Thousands of low-income savers across the UK are set to receive an unwelcome letter from HMRC demanding a tax payment of £992, a direct consequence of the government's frozen personal allowance policy.

The Frozen Allowance: A Stealth Tax on Savers

The personal allowance threshold has been held at £12,570 since 2021. This freeze, extended under the current Labour Party government, is now pulling thousands of households who were previously exempt into the tax net. Analysis by investment platform AJ Bell reveals the stark reality: an individual with an income of £15,549 and £5,000 in savings interest now faces a combined tax bill of £992.

Sarah Coles, head of personal finance at stockbroker Hargreaves Lansdown, issued a stark warning. “This will affect an awful lot of pensioners with modest personal pensions and reasonable savings, who rely on the starting rate to keep their tax bills down,” she said.

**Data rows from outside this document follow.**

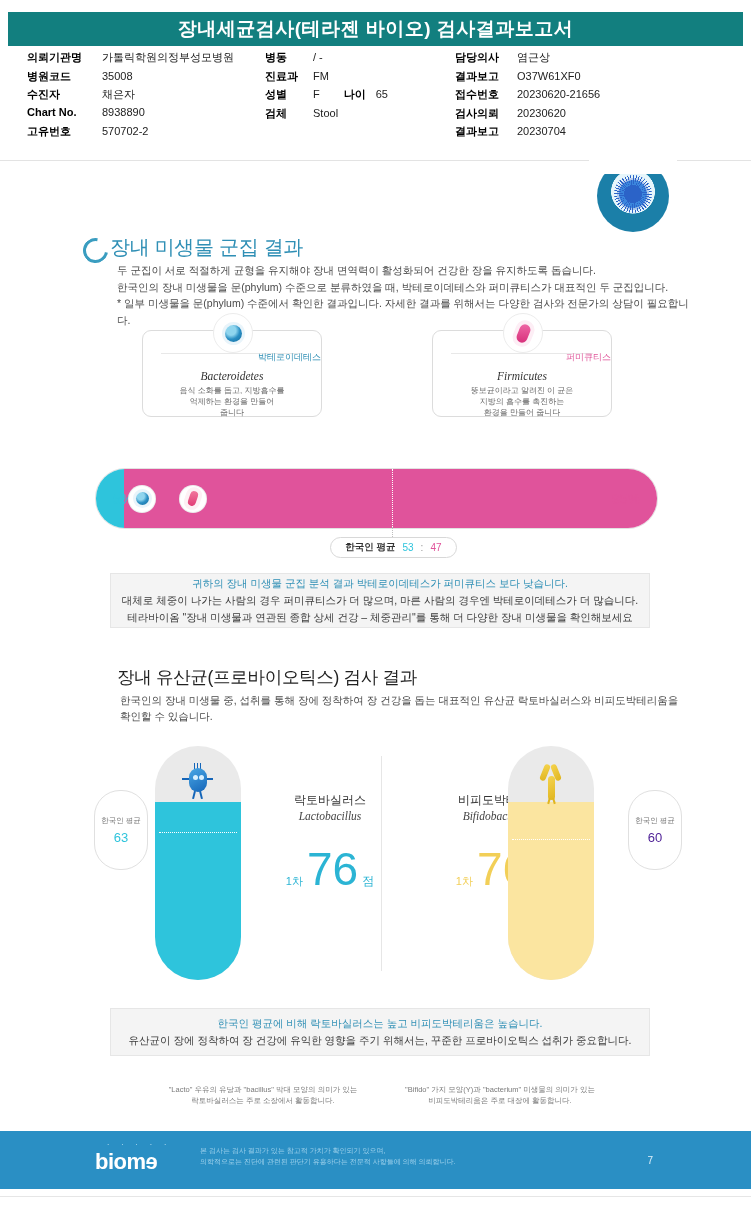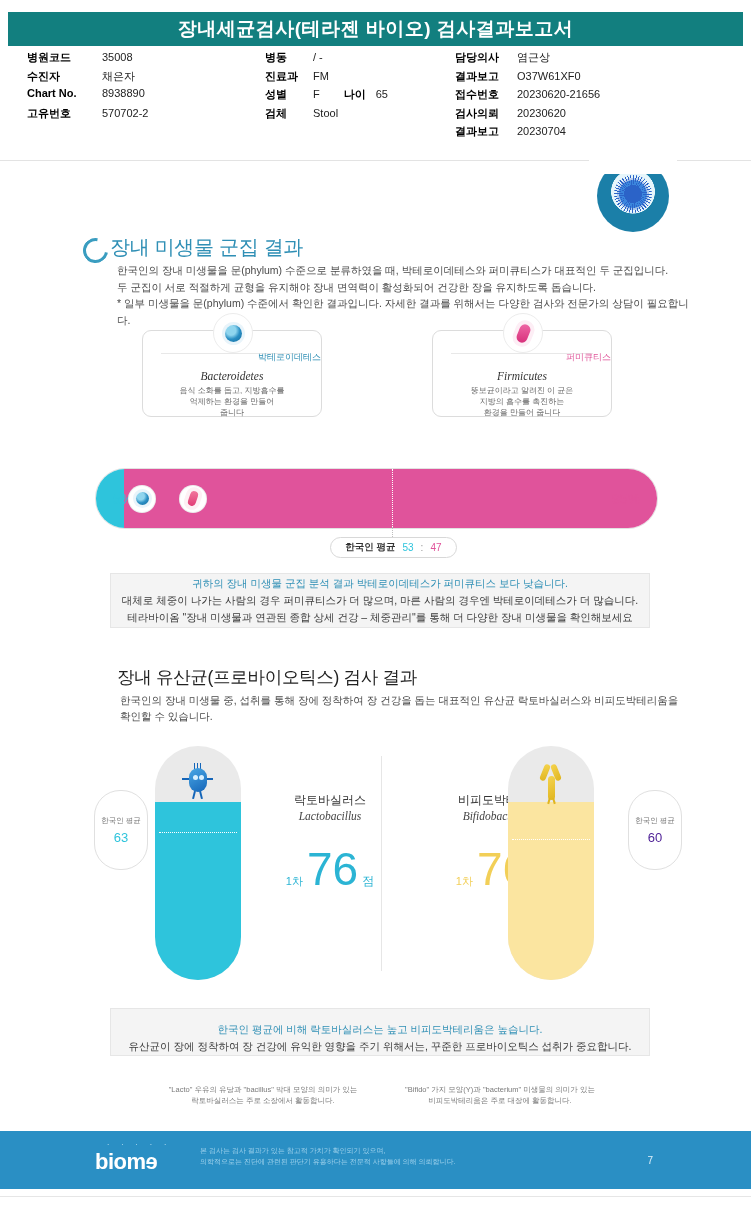--- a/index.html
+++ b/index.html
@@ -171,21 +171,21 @@
   .avgbadge .ab-c{font-size:10px;color:#2ec4dc;}
   .avgbadge .ab-s{font-size:10px;color:#999;}
   .avgbadge .ab-p{font-size:10px;color:#e0539b;}
 
   
   .note{
     position:absolute;background:#f4f4f4;border:1px solid #e6e6e6;
     display:flex;flex-direction:column;align-items:center;justify-content:center;
   }
   .note1{left:110px;top:573px;width:538px;height:53px;}
-  .note2{left:110px;top:1008px;width:538px;height:46px;justify-content:flex-end;}
+  .note2{left:110px;top:1008px;width:538px;height:46px;}
   .note .hl{font-size:10.5px;color:#2f8fb5;line-height:17px;}
   .note .bd{font-size:10.5px;color:#3a3a3a;line-height:17px;}
 
   
   .sec2-title{
     position:absolute;left:117px;top:665px;font-size:17.5px;color:#222;letter-spacing:-.3px;
   }
   .sec2-desc{
     position:absolute;left:120px;top:692px;width:570px;
     font-size:10.5px;color:#4a4a4a;line-height:16px;
@@ -294,20 +294,24 @@
 <div class="page">
 
   <div class="titlebar">
     <div class="t">장내세균검사(테라젠 바이오) 검사결과보고서</div>
   </div>
 
   <div class="info">
 
     <div class="col colA">
       <div class="row">
+          <span class="lbl">의뢰기관명</span>
+          <span class="val">가톨릭학원의정부성모병원</span>
+        </div>
+      <div class="row">
           <span class="lbl">병원코드</span>
           <span class="val">35008</span>
         </div>
       <div class="row">
           <span class="lbl">수진자</span>
           <span class="val">채은자</span>
         </div>
       <div class="row">
           <span class="lbl">Chart No.</span>
           <span class="val">8938890</span>
@@ -366,22 +370,22 @@
   <div class="hairline"></div>
 
   <div class="emblem">
     <div class="spore"></div>
   </div>
   <div class="emblem-mask"></div>
 
   <div class="ring"></div>
   <div class="sec1-title">장내 미생물 군집 결과</div>
   <div class="sec1-desc">
+    <div>두 군집이 서로 적절하게 균형을 유지해야 장내 면역력이 활성화되어 건강한 장을 유지하도록 돕습니다.</div>
     <div>한국인의 장내 미생물을 문(phylum) 수준으로 분류하였을 때, 박테로이데테스와 퍼미큐티스가 대표적인 두 군집입니다.</div>
-    <div>두 군집이 서로 적절하게 균형을 유지해야 장내 면역력이 활성화되어 건강한 장을 유지하도록 돕습니다.</div>
     <div>* 일부 미생물을 문(phylum) 수준에서 확인한 결과입니다. 자세한 결과를 위해서는 다양한 검사와 전문가의 상담이 필요합니다.</div>
   </div>
 
   <div class="card cardA">
     <div class="bug">
         <span class="bugA-dot"></span>
       </div>
     <div class="divider"></div>
     <div class="kname kA">박테로이데테스</div>
     <div class="lname">Bacteroidetes</div>

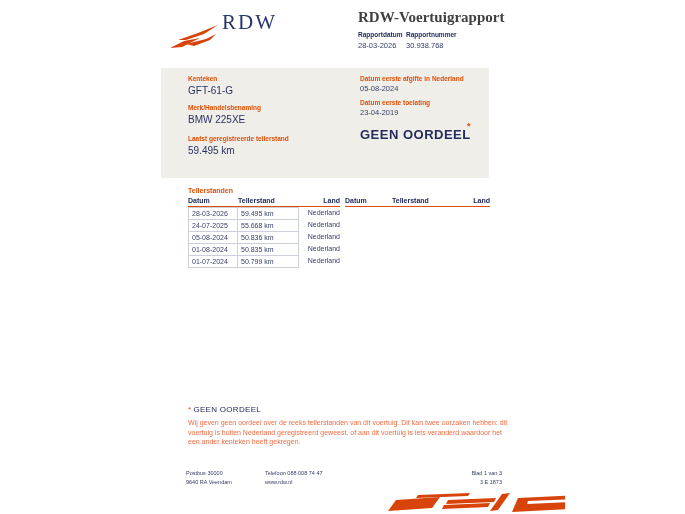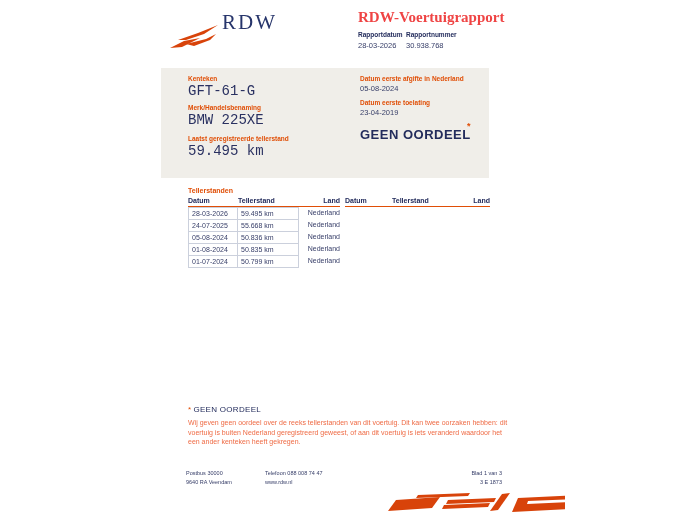--- a/index.html
+++ b/index.html
@@ -4,33 +4,33 @@
 <style>
   html,body{margin:0;padding:0;background:#ffffff;}
   .page{position:relative;width:565px;height:514px;background:#ffffff;overflow:hidden;
         font-family:"Liberation Sans",sans-serif;}
 
   
   .logo-flag{position:absolute;left:170px;top:22px;}
   .logo-text{position:absolute;left:222px;top:10px;font-family:"Liberation Serif",serif;
              font-size:21px;letter-spacing:2px;color:#27356B;}
   .report-title{position:absolute;left:358px;top:9px;font-family:"Liberation Serif",serif;
-                font-weight:bold;font-size:15px;color:#ef4444;}
+                font-weight:bold;font-size:15px;color:#404040;}
   .meta{position:absolute;top:31px;}
   .meta-date{left:358px;}
   .meta-number{left:406px;}
   .meta-label{font-size:6.5px;font-weight:bold;color:#232C5C;}
   .meta-value{margin-top:3px;font-size:7.5px;color:#39406A;}
 
   
   .vehicle-box{position:absolute;left:161px;top:68px;width:328px;height:110px;background:#F0EEE9;}
   .box-col-left{position:absolute;left:27px;top:7px;}
   .box-col-right{position:absolute;left:199px;top:7px;}
   .box-label{font-size:6.5px;font-weight:bold;color:#E04E06;margin-bottom:2px;}
-  .serif-value{font-family:Liberation Mono, monospace;font-size:14px;
+  .serif-value{font-family:Liberation Sans, sans-serif;font-size:10px;
                color:#2A3161;line-height:14px;}
   .sans-value{font-size:7.5px;color:#39406A;}
   .gap6{height:6px;} .gap8{height:8px;}
   .verdict{margin-top:10px;font-size:13px;font-weight:bold;letter-spacing:0.5px;color:#232C5C;}
   .verdict-mark{position:absolute;left:306px;top:53px;font-size:9px;font-weight:bold;color:#E04E06;}
 
   
   .table-title{position:absolute;left:188px;top:187px;font-size:7px;font-weight:bold;color:#E04E06;}
   .tbl{position:absolute;top:197px;}
   .tbl-1{left:188px;width:152px;}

How the Tax Trap Snaps Shut

The mechanics of this tax hit revolve around the little-known starting rate for savings. Antonia Stokes of the Low Income Tax Reform Group highlighted its importance, stating, “The starting rate for savings is not well known but it is a valuable tool in the tax system for some people on low incomes.”

This valuable relief disappears quickly. Once a person's non-savings income, such as a pension or wages, exceeds the personal allowance, the starting rate for savings reduces by £1 for every £1 earned over the £12,570 threshold. It vanishes entirely when other income reaches £17,570.

For those earning over £12,570, the Personal Savings Allowance (PSA) is available, worth £1,000 for basic rate taxpayers. However, this alone is not enough to shield many from a significant bill. A saver with a £15,550 pension income would only be eligible for £2,020 of the starting rate, as their income is £2,980 over the personal allowance. Combined with the £1,000 PSA, this still results in a £396 tax bill on £5,000 of savings interest.

A Nasty Shock in the Post

The combination of these factors means that many individuals, particularly pensioners relying on modest savings, are facing unexpected demands from the taxman. Ms Coles cautioned that “If you missed the implications of the frozen rate for your circumstances, the tax bill could come as a nasty surprise.”

When approached for comment, a spokesman for HM Treasury stated: “We do not comment on speculation around future changes to tax policy outside of fiscal events.” For those affected, however, the speculation is over, and the tax bill is very real.